In November 2021, the court ruled that, allegedly, the DNA samples taken from the murder victim did not match the accused, and the two were acquitted on the grounds that the evidence could not link them to Horner's murder.

==Reactions==
Horner's killing was condemned by agricultural groups. The Freedom Front Plus released a statement in which they condemned the killing of Horner. The Democratic Alliance welcomed the arrests of the two suspects. Lobby group AfriForum called farm attacks a "form of terrorism". Horner's killing was also used as propaganda to fuel the White genocide conspiracy theory in regard to South African farm attacks, with attempts by alt right groups to claim the attack was an anti-white hate crime opposed to a non-racial violent crime.

===Protests in Senekal===
On 6 October 2020, agricultural leaders and community members protested outside the Senekal Magistrate Court, where Mahlamba and Matlaletsa appeared before Magistrate Mlangeni. Unrest broke out when André Pienaar and a group of protesters stormed the court buildings in an attempt to get to Mahlamba and Matlaletsa. A police vehicle was overturned and set on fire, as the protesters forced their way towards the holding cells, which they damaged or tried to set on fire. As the protesters entered the court buildings, two gunshots allegedly went off and stun grenades were fired. Various groups and public figures, including Police Minister Bheki Cele, Justice and Correctional Services Minister Ronald Lamola, Free State Premier Sisi Ntombela and POPCRU condemned the occurrences.

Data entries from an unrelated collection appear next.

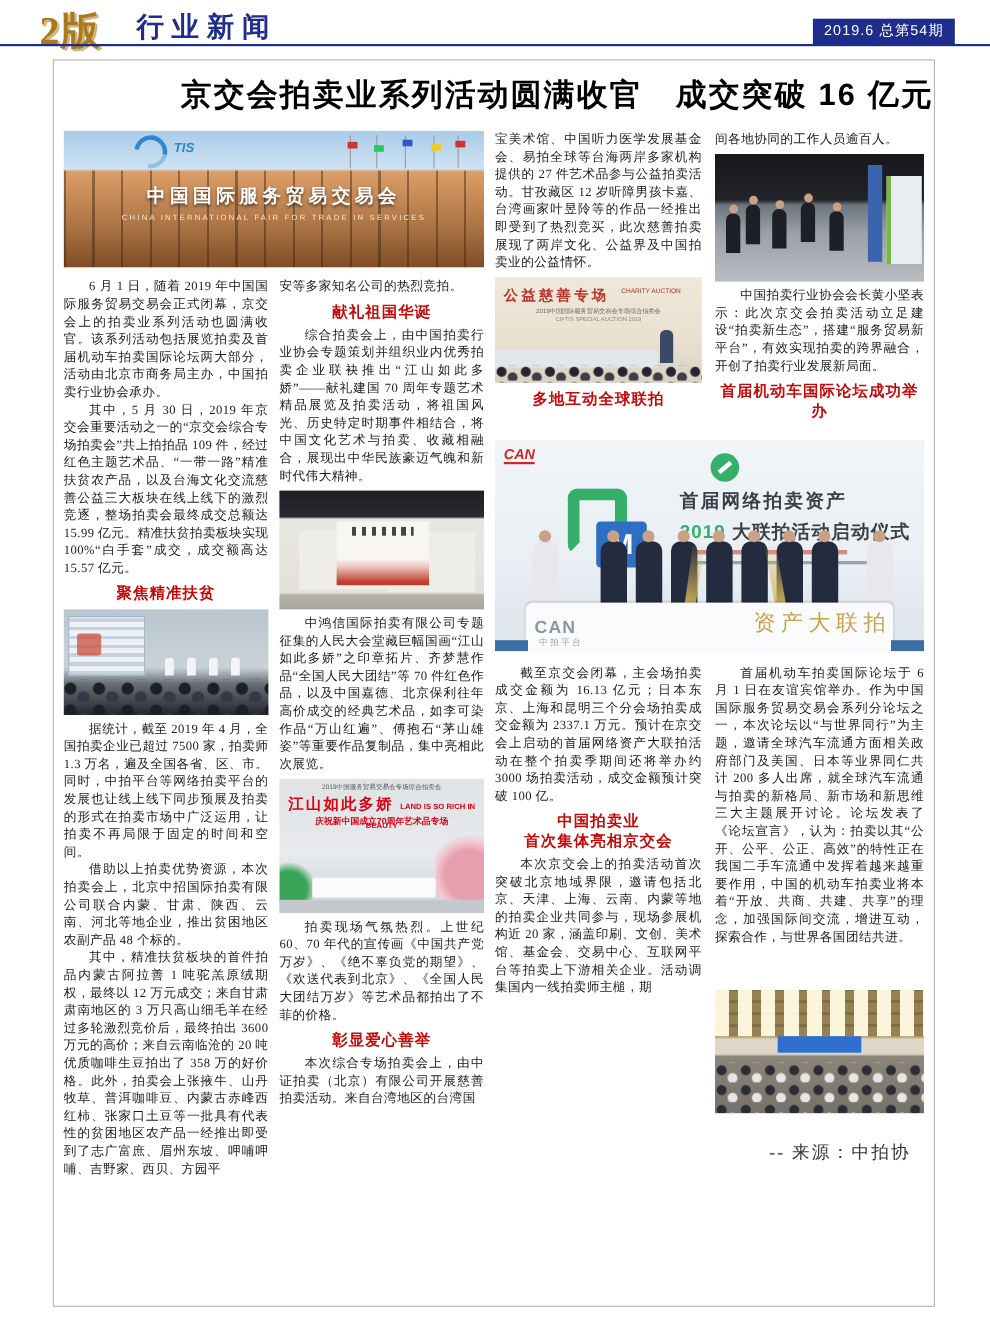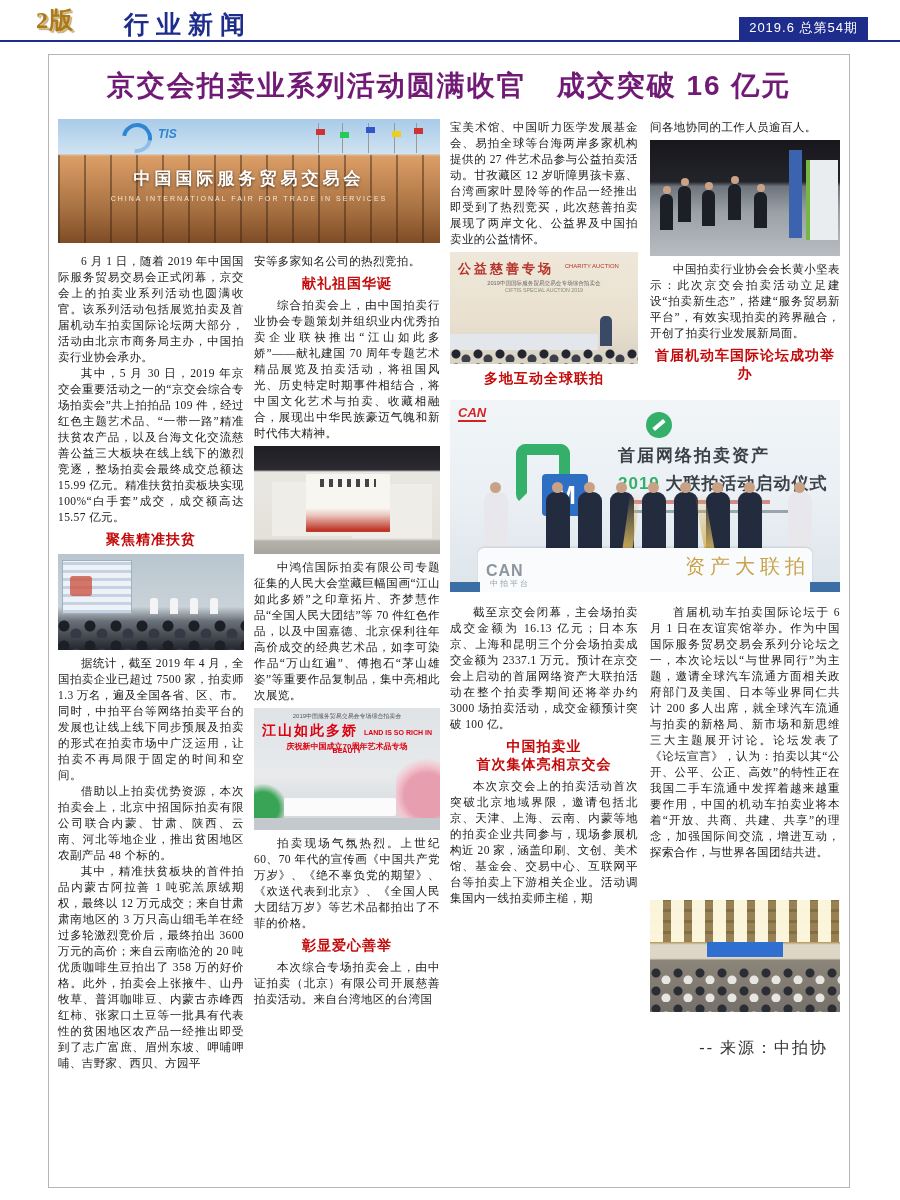--- a/index.html
+++ b/index.html
@@ -12,7 +12,7 @@
   
   .masthead { position:absolute; left:0; top:0; width:900px; height:42px; }
   .page-num {
-    position:absolute; left:36px; top:4px; font-size:24px; font-weight:900;
+    position:absolute; left:36px; top:4px; font-size:36px; font-weight:900;
     font-family:"Liberation Serif",serif; color:#a9791f;
     text-shadow:1px 1px 0 #e3c06c, 2px 2px 1px rgba(90,60,10,.45); letter-spacing:1px;
   }

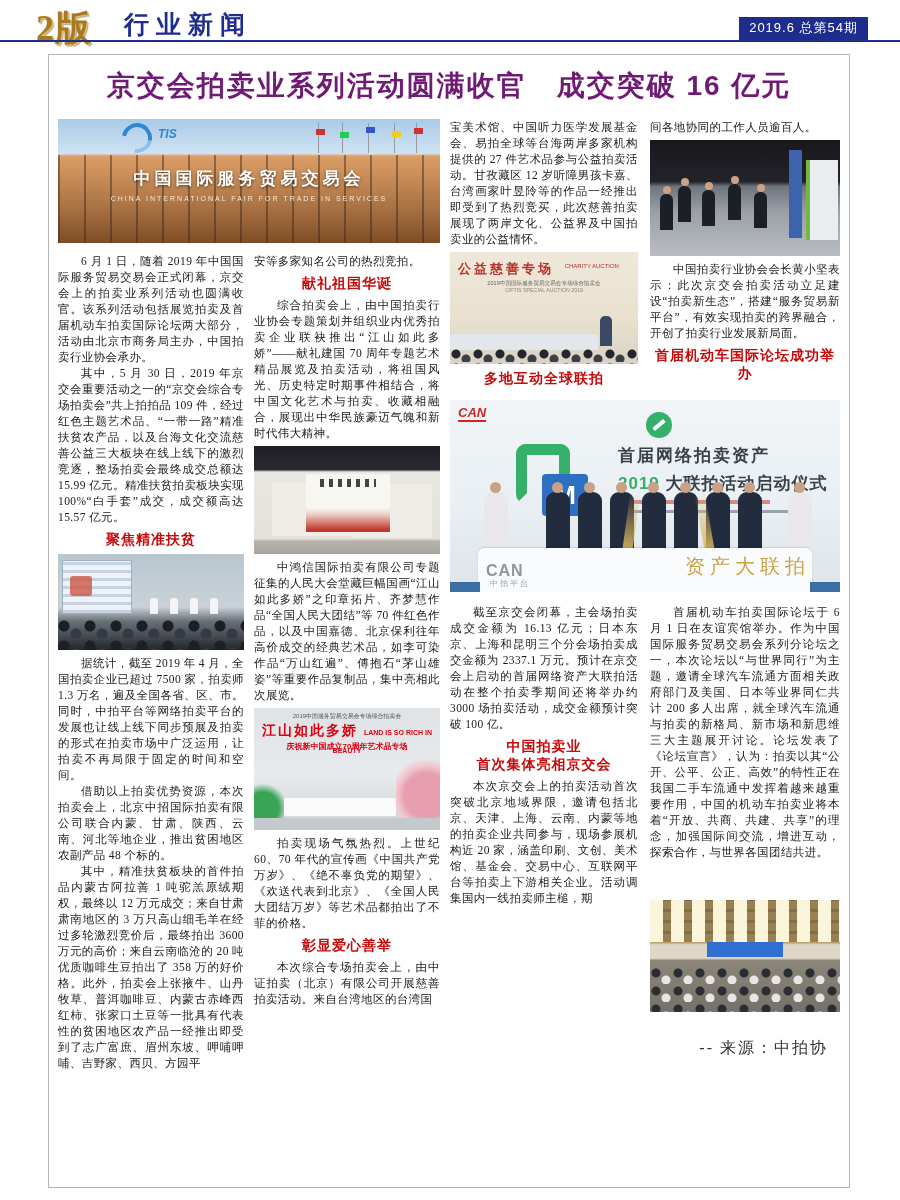--- a/index.html
+++ b/index.html
@@ -33,9 +33,9 @@
     border:1px solid #b5b5b5; background:#fff; overflow:hidden;
   }
   .headline {
-    position:absolute; left:0; top:12px; width:100%; text-align:center;
+    position:absolute; left:0; top:12px; width:100%; text-align:right;
     font-family:"Liberation Sans","DejaVu Sans",sans-serif; font-weight:900;
-    font-size:28px; color:#701a75; letter-spacing:2px;
+    font-size:28px; color:#000000; letter-spacing:2px;
   }
 
   .col { position:absolute; }

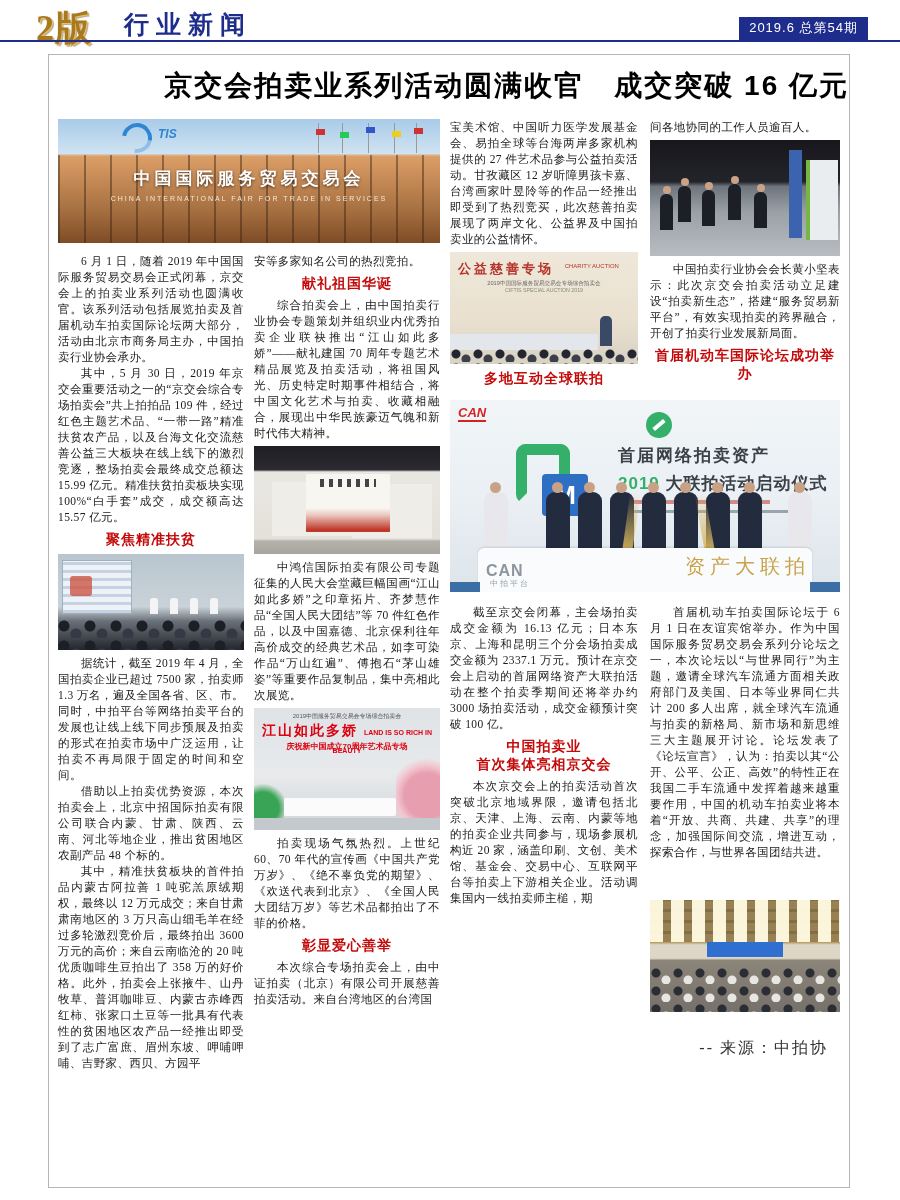--- a/index.html
+++ b/index.html
@@ -131,7 +131,7 @@
   #photo-jiangshan .floor { position:absolute; left:0; bottom:0; width:100%; height:12px; background:#c3c9cd; }
 
   
-  #photo-charity { height:112px; background:linear-gradient(180deg,#efe8da 0%,#e9e0cf 60%,#d8d2c4 100%); }
+  #photo-charity { height:96px; background:linear-gradient(180deg,#efe8da 0%,#e9e0cf 60%,#d8d2c4 100%); }
   #photo-charity .t1 { position:absolute; left:8px; top:8px; color:#b5342c; font-weight:900;
     font-size:13px; letter-spacing:3px; font-family:"Liberation Serif",serif; }
   #photo-charity .t1en { position:absolute; right:14px; top:10px; color:#b5342c; font-size:7px;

When the two accused applied for bail on the 16th there were brief clashes between the Economic Freedom Fighters and farmers, when the EFF sang "Kill the boer, kill the farmer" at the court house, but the police separated them. Representatives from various organizations, including Unite Against Farm Murders and Attacks, AfriForum, the ANC Youth League and the Institute of Race Relations had also assembled outside the court.

Later in October 2020, President Cyril Ramaphosa called the murder "an appalling act of cruelty" but denounced the claim it was an anti-white hate crime, as well as the claim white farmers are being targeted by black people with mention of South Africa's problems with violent crimes and stating, "the majority of victims … are black and poor." In a later statement in November 2020, the President denounced the racial rhetoric and polarization that characterized the protests at Senekal, and subsequently at Brackenfell High School in the Western Cape.